Primeiramente, vale salientar, que o filósofo Jean Jacques Rousseau afirma que o Estado se responsabiliza pelo estabelecimento de condições básicas ao promover o bem-estar no âmbito populacional. Contudo, a perspectiva defendida pelo intelectual não se concretiza a realidade hodierna haja vista que a queda de investimentos na ciência e na tecnologia no Brasil acarreta esse problema, segundo o professor do instituto de física da USP Paulo artaxo afirma que" a parte mais criativa na vida do cientista é após se formar, na qual está cheio de idéias na cabeça e não tem oportunidades no próprio país “. Logo , percebe-se que o poder governamental ao não efetivar o pensamento de Rousseau promove a continuidade do imbróglio.
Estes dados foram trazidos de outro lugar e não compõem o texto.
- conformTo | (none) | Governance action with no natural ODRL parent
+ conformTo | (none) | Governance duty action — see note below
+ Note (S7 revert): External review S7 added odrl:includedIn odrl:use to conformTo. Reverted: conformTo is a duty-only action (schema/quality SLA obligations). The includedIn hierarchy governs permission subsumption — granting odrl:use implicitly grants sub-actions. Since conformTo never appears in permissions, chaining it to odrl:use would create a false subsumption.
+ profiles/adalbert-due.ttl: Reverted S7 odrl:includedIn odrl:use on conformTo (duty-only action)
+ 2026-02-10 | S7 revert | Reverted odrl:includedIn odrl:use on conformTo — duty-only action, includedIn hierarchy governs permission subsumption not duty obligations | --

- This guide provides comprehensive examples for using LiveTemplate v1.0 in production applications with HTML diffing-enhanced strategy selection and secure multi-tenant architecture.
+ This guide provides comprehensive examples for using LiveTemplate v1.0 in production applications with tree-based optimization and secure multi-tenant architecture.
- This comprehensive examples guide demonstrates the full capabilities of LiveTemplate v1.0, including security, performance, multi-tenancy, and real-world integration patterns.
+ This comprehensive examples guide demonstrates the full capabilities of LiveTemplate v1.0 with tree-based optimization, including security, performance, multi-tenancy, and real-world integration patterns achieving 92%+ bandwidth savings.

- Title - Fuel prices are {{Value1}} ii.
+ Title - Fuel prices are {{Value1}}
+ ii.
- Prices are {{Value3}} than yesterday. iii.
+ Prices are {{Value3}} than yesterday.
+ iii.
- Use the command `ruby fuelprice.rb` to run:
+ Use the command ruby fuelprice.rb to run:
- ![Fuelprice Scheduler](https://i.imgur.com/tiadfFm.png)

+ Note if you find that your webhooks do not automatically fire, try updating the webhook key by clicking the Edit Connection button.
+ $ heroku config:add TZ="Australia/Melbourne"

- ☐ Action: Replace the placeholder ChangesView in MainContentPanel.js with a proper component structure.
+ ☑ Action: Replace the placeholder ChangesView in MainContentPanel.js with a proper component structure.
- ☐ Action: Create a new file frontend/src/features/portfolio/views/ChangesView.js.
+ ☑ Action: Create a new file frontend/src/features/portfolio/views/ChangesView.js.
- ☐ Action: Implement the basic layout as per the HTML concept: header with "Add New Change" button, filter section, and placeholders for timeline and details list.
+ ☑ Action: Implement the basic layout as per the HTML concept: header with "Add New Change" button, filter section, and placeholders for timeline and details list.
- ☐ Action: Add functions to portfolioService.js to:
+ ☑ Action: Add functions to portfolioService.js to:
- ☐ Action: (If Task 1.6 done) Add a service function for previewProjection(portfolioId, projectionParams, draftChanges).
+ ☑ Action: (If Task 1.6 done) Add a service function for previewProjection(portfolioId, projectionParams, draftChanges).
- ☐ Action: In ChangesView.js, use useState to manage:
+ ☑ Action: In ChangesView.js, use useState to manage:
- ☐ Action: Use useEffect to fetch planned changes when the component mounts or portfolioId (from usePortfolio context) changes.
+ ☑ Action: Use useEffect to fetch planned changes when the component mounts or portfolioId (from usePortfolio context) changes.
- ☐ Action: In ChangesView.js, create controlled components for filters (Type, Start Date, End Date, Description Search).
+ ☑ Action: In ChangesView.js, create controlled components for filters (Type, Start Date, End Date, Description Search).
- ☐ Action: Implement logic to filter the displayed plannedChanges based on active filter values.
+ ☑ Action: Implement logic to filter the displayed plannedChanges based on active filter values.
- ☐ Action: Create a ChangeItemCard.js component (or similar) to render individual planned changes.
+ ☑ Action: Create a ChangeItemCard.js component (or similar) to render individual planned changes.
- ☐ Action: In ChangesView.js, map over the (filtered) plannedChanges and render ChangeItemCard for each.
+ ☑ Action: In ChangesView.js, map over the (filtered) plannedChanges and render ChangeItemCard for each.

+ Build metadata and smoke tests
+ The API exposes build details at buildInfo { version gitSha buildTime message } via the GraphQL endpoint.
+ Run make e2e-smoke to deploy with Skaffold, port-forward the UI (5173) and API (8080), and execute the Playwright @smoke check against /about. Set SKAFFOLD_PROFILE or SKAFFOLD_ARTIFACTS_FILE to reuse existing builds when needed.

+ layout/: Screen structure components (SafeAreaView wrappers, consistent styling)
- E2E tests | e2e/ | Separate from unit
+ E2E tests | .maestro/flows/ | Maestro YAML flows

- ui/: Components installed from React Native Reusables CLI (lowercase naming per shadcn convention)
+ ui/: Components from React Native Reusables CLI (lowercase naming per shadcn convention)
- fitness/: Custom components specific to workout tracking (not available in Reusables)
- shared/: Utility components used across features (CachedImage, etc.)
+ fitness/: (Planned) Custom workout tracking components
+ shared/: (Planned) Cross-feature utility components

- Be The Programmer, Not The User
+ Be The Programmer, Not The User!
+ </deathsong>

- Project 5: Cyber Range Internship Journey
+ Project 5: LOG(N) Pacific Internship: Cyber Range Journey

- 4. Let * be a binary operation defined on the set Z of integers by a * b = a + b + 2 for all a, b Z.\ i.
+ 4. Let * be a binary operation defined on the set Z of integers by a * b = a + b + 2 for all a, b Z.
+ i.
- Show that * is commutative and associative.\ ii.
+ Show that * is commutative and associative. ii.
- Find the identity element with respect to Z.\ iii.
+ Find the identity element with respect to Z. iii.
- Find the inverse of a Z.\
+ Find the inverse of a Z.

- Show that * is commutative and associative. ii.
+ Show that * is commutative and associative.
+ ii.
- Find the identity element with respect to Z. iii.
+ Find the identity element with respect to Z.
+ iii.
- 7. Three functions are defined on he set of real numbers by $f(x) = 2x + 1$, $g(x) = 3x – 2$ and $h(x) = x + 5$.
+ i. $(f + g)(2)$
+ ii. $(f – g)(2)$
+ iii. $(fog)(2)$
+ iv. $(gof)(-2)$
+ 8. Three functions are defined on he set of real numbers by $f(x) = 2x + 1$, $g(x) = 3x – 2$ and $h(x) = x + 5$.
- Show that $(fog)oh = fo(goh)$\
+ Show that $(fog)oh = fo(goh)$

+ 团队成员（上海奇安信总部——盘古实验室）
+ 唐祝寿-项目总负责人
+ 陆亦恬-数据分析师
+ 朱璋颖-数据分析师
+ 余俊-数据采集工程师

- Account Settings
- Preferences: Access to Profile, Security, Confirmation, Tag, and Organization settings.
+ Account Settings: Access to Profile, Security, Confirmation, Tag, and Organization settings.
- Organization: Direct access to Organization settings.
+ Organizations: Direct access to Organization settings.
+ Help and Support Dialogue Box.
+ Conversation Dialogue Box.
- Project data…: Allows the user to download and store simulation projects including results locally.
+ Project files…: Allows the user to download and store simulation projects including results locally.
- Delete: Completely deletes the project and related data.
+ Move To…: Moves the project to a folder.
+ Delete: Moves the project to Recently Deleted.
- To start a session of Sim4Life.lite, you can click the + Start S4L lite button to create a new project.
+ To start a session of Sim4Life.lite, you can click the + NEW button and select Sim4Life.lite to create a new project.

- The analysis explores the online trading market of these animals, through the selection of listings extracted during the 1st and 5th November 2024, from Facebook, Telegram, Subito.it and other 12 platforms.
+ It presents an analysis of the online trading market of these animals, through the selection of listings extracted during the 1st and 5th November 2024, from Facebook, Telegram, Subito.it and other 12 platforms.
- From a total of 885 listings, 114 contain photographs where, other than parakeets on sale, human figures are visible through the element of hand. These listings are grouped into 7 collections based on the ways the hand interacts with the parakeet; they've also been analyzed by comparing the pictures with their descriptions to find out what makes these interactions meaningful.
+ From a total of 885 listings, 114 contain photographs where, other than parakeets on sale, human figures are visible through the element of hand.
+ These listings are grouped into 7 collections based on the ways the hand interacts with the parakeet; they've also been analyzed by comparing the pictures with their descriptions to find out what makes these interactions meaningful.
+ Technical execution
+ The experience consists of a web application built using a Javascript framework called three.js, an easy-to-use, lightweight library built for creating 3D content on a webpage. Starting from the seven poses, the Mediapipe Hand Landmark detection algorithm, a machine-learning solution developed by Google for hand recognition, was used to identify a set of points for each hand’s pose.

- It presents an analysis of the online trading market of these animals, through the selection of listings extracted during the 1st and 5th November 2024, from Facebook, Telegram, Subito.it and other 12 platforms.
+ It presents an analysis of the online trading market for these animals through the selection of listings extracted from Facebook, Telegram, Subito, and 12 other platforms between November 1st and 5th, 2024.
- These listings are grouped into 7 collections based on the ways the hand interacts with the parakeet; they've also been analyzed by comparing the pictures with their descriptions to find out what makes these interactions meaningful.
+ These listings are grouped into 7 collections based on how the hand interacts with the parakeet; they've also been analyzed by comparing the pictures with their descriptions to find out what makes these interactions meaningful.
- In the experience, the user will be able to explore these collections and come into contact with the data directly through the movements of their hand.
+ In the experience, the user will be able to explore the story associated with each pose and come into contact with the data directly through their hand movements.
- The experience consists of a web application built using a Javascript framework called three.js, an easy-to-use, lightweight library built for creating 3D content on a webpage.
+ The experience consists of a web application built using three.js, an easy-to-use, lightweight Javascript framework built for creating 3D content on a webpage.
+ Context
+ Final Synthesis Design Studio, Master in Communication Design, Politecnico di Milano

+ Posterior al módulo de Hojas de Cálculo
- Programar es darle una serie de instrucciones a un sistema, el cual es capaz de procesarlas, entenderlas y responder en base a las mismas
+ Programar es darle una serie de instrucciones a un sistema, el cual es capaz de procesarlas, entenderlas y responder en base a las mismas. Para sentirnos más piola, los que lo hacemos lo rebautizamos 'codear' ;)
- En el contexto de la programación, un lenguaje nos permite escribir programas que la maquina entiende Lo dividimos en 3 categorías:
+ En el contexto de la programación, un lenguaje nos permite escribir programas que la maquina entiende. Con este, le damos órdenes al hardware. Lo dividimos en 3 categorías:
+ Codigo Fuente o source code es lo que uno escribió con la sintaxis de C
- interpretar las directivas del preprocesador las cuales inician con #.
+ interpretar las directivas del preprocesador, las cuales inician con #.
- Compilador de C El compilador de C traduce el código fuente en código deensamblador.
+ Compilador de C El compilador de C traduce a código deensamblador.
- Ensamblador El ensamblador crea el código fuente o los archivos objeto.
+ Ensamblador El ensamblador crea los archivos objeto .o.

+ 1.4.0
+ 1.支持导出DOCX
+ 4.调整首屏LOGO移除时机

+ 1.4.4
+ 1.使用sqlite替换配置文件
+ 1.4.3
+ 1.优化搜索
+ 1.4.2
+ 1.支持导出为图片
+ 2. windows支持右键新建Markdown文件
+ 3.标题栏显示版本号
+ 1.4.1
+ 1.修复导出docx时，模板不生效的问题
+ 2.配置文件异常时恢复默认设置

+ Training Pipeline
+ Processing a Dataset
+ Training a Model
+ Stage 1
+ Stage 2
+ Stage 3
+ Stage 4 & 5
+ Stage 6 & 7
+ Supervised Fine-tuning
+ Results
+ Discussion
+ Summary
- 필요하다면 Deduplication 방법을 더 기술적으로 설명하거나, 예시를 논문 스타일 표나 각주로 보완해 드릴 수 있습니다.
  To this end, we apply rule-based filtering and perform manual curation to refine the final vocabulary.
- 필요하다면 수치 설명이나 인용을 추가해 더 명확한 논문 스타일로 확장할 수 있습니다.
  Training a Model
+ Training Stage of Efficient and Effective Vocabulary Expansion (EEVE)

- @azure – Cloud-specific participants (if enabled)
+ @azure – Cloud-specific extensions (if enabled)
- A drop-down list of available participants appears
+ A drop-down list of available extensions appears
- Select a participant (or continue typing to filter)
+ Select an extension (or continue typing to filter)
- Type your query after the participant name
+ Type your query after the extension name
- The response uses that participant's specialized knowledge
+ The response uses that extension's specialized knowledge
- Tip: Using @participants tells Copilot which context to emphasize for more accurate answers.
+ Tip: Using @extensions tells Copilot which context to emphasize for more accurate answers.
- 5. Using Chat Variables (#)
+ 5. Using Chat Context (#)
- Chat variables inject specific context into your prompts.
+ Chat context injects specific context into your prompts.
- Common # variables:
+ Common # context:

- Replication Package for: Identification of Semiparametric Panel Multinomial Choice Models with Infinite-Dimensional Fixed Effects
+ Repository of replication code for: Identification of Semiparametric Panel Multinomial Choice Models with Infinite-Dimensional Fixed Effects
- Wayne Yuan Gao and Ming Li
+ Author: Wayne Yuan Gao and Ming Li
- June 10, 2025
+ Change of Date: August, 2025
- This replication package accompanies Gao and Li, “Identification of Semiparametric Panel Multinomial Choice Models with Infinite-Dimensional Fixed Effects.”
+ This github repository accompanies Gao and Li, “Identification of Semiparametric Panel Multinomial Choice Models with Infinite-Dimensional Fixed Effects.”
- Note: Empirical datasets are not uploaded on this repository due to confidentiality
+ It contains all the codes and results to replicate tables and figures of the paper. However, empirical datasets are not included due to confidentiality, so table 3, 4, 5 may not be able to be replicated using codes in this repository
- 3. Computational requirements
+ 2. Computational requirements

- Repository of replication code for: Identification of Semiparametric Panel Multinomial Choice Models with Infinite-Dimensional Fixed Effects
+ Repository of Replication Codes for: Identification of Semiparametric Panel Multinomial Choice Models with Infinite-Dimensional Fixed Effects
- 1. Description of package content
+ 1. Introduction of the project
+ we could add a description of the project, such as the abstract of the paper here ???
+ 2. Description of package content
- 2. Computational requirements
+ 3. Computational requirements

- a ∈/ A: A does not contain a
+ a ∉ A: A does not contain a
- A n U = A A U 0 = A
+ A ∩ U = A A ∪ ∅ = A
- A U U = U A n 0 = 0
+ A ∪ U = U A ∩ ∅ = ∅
Ademais, é necessário frisar que a falha do sistema de ensino ao não incentivar pesquisas e bolsas aos formandos é capaz de limitar a própria compreensão de cidadania do indivíduo. Posto isso, é pertinente trazer a frase de Ruben Alves em que o pedagogo postula” há escolas que são asas e há que são gaiolas “. Isso significa que caso o aprendizado não promova o senso critico da realidade na qual está inserida os professores e coordenadores poderiam ensinar a importância do governo investir em pesquisas cientificas nacionais e a adesão de incentivos financeiros aos alunos, elas serão incapazes de assumir a plena defesa pelo coletivo. Logo, infere-se que a falta desse ensinamento nas escolas promove este percalço.
Portanto, é necessário o Governo Federal junto com o Ministério da Educação criar políticas públicas de bolsas e incentivos fiscais para os alunos dentro das universidades, com auxílio de professores e doutores qualificados, a fim de mitigar este percalço no Brasil.